Hibah Menurut Kitab Undang-Undang Hukum Perdata
Pengertian Hibah
Yang dimaksud
dengan hibah dalam bahasa Belanda adalah “Schenking”. Sedangkan menurut
istilah yang dimaksud hibah, sebagaimana disebutkan dalam Pasal 1666 Kitab
Undang-undang Hukum Perdata, adalah :
“Sesuatu persetujuan dengan mana si penghibah di waktu hidupnya, dengan Cuma-Cuma dan dengan tidak dapat ditarik kembali, menyerahkan suatu benda guna keperluan si penerima hibah yang menerima penyerahan itu.”
Bahwa, yang
dimaksud dengan penghibah adalah digolongkannya pada apa yang dinamakan Perjanjian
Cuma-Cuma dalam bahasa Belanda “Omniet”. Maksudnya, hanya ada
pada adanya prestasi pada satu pihak saja, sedangkan pihak yang lain tidak
perlu memberikan kontra prestasi sebagai imbalan. Perkataan “di waktu
hidupnya” si Penghibah adalah untuk membedakan penghibahan ini dengan
pemberian-pemberian yang lain yang dilakukan dalam testament (surat wasiat),
yang baru akan mempunyai kekuatan dan berlaku sesudah pemberi itu meninggal,
dapat diubah atau ditarik kembali olehnya.
Pemberi dalam
testament menurut BW (Burgerlijk Wetboek) dinamakan legaat (hibah
wasiat), yang diatur dalam Hukum Waris, sedangkan penghibah ini adalah
suatu perjanjian, maka dengan sendirinya tidak dapat ditarik kembali secara
sepihak oleh si penghibah. Dengan demikian Hibah menurut BW (Burgerlijk
Wetboek) ada 2 (dua) macam, yaitu: hibah dan hibah wasiat yang ketentuan
hibah wasiat sering berlaku pula dalam ketentuan penghibah.
Dasar Hibah
Mengenai
penghibahan dalam Hukum Perdata Indonesia, telah diatur dalam beberapa pasal
yang terdapat dalam Kitab Undang-undang Hukum Perdata. Adapun ketentuan
tersebut adalah :
a.Pasal 1667 Kitab Undang-undang Hukum
Perdata:
“Hibah hanyalah dapat mengenai
benda-benda yang sudah ada, jika ada itu meliputi benda-benda yang baru akan
dikemudian hari, maka sekedar mengenai itu hibahnya adalah batal ”.
Berdasarkan
ketentuan tersebut, maka jika dihibahkan barang yang sudah ada, bersama suatu
barang lain yang akan dikemudian hari, penghibahan mengenai yang pertama adalah
sah, tetapi mengenai barang yang kedua adalah tidak sah.

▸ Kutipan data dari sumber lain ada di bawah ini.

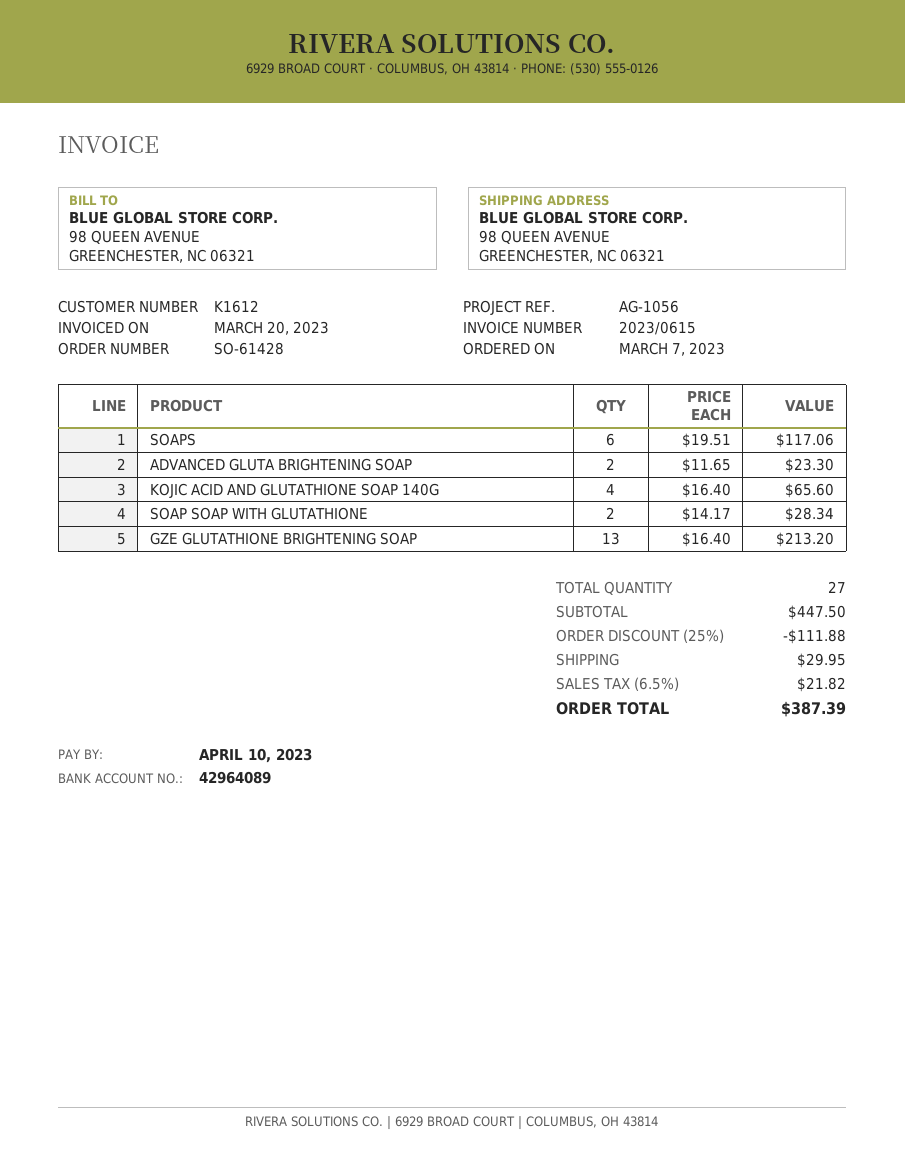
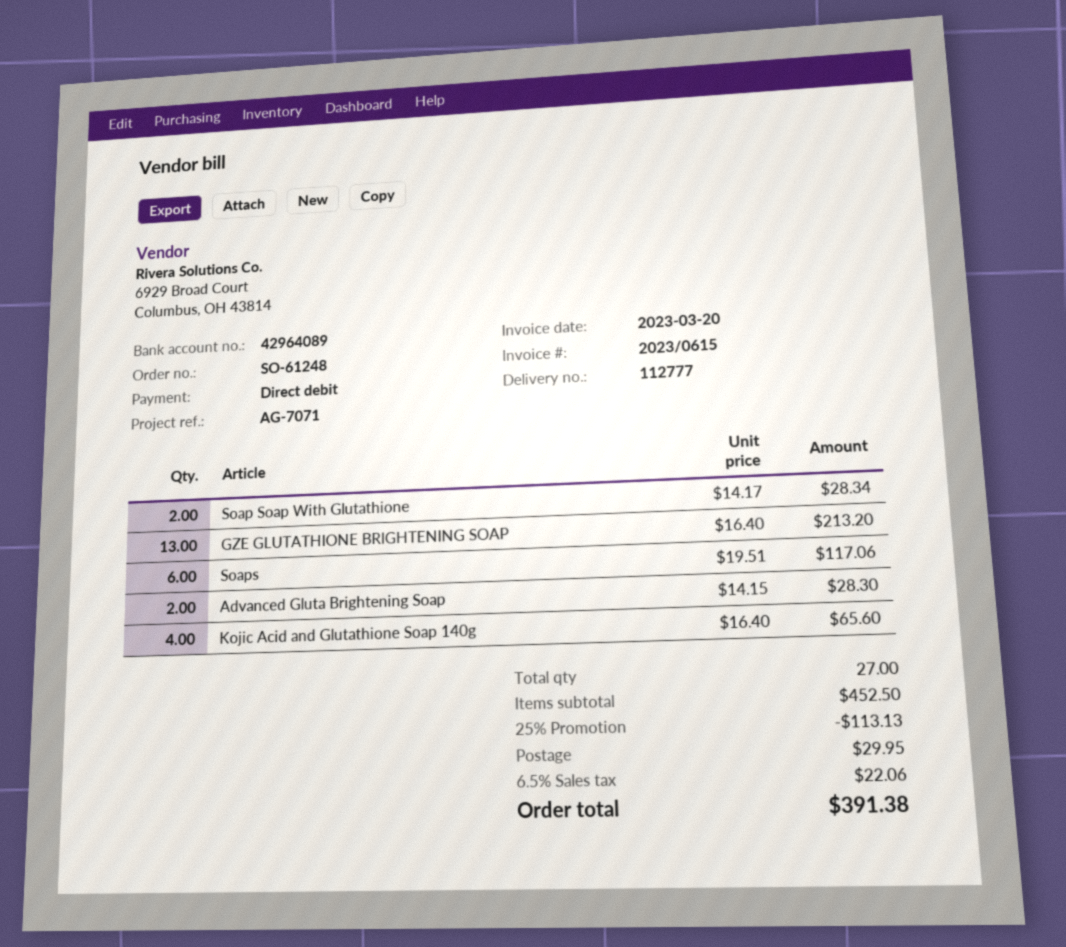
order number: SO-61428 -> SO-61248
reference: AG-1056 -> AG-7071
ADVANCED GLUTA BRIGHTENING SOAP: 2 x 11.65 = 23.30 -> 2 x 14.15 = 28.30
subtotal: 447.50 -> 452.50
discount: 25% = 111.88 -> 25% = 113.13
tax: 6.5% = 21.82 -> 6.5% = 22.06
total: 387.39 -> 391.38

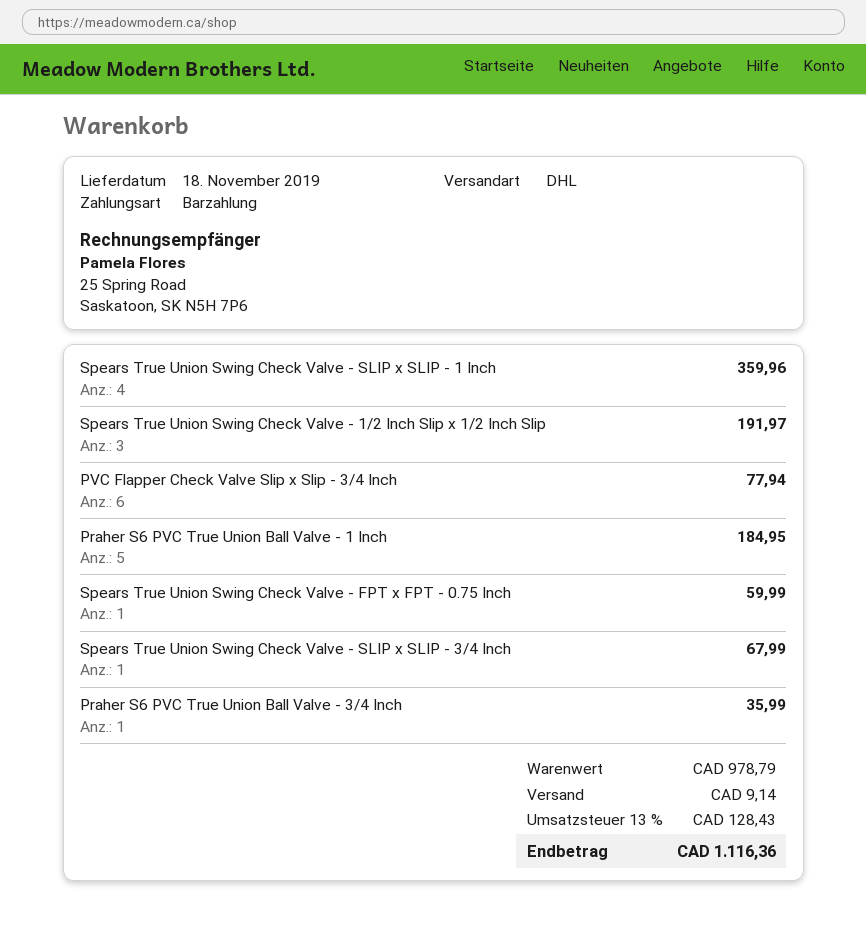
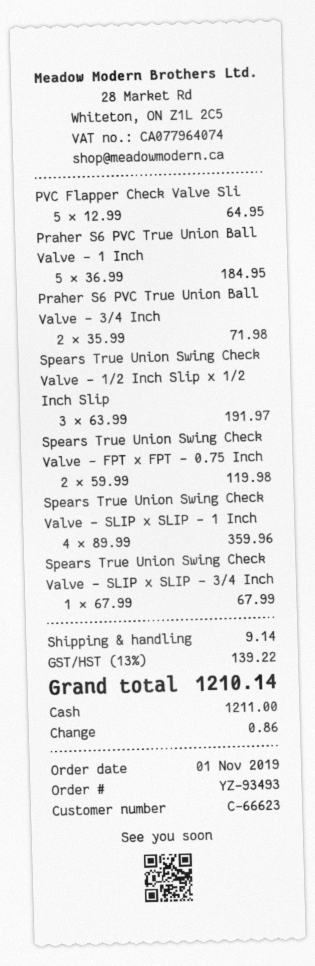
PVC Flapper Check Valve Slip x Slip - 3/4 Inch: 6 for 77.94 -> 5 for 64.95
Spears True Union Swing Check Valve - FPT x FPT - 0.75 Inch: 1 for 59.99 -> 2 for 119.98
Praher S6 PVC True Union Ball Valve - 3/4 Inch: 1 for 35.99 -> 2 for 71.98
tax: 13% = 128.43 -> 13% = 139.22
total: 1116.36 -> 1210.14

b.Pasal 1668 Kitab Undang-undang Hukum Perdata
:
“ Si penghibah tidak boleh memperjanjikan
bahwa ia tetap berkuasa untuk menjual atau memberikan kepada orang lain suatu
benda termasuk dalam penghibahan semacam ini sekedar mengenai benda tersebut
dianggap sebagai batal”.
Janji yang
diminta si penghibah, bahwa ia tetap berkuasa untuk menjual atau memberikan
kepada orang lain, berarti bahwa hak milik atas barang tersebut, tetap ada
padanya karena hanya seseorang pemilik yang dapat menjual atau memberikan
barangnya kepada orang lain, hal mana dengan sendirinya bertentangan dengan
sifat dan hakekat penghibahan.
Sudah jelas,
bahwa perjanjian seperti ini membuat penghibahan batal, yang terjadi sebenarnya
adalah hanya sesuatu pemberian nikmat hasil.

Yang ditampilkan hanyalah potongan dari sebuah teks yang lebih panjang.